Pertanto non risultando dalla transazione alcun elemento dal quale possa dedursi che il caput controversum fosse proprio la nullità della clausola lamentata dall’attore e che, dunque, con l’accordo transattivo perfezionatosi le parti avessero voluto emendare tale vizio innovando radicalmente il rapporto sulla base di un fondamento causale diverso, occorre legittimamente concludere che la stessa non avesse contenuto novativo. (Mirko Parentini) (riproduzione riservata)
Tribunale Alessandria, 21 Febbraio 2015.


Transazione - Transazione non novativa - Nullità del titolo - Inutilità della transazione.
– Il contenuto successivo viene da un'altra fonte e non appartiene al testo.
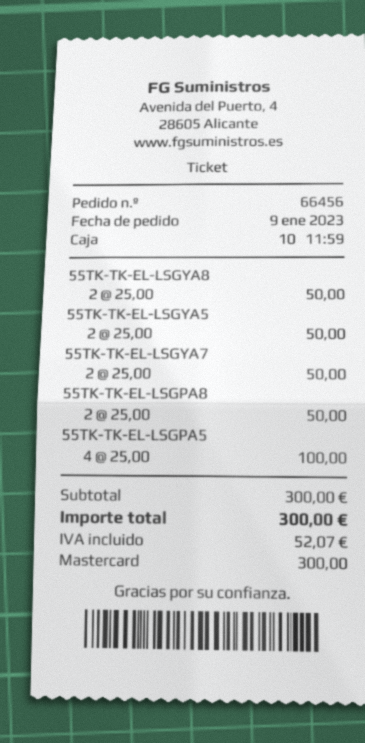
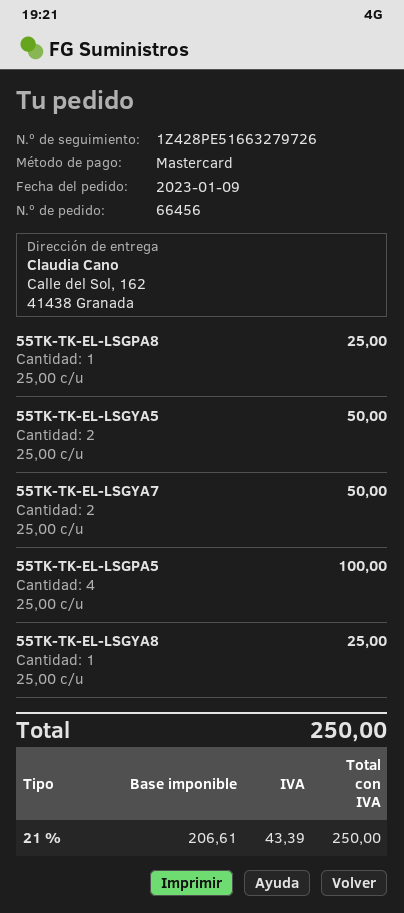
55TK-TK-EL-LSGYA8: 2 x 25.00 = 50.00 -> 1 x 25.00 = 25.00
55TK-TK-EL-LSGPA8: 2 x 25.00 = 50.00 -> 1 x 25.00 = 25.00
tax: 52.07 -> 43.39
total: 300.00 -> 250.00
Soltanto l'ipotesi di transazione c.d. novativa (avente per oggetto la composizione della lite sul titolo, cioè sullo stesso fatto costitutivo della situazione giuridica, allora totalmente litigiosa), deve ritenersi contemplata nel secondo comma dell'articolo 1972 c.c., il quale, a differenza di quanto previsto al primo comma relativamente la transazione afferente ad un contratto illecito, sancisce l'annullabilità (e non la nullità) della transazione "fatta relativamente ad un titolo nullo" rimettendone la relativa richiesta "solo alla parte che non ignorava la causa di nullità del titolo". Al contrario, la nullità o l'inesistenza o comunque l'esaurimento della fonte preesistente incontroversa e rimasta fuori della transazione (c.d. transazione non novativa, avente per oggetto la composizione di una lite sugli effetti del titolo in cui consiste la situazione giuridica), indipendentemente da un'impugnativa della transazione stessa, ne determina automaticamente l'inutilità, nel senso che questa cade in conseguenza del venir meno del titolo preesistente e che la nullità di questo, come qualunque altra causa per cui il titolo medesimo venga meno, opera alla stregua della mancanza di presupposto della transazione. (Franco Benassi) (riproduzione riservata) Tribunale Roma, 31 Gennaio 2013.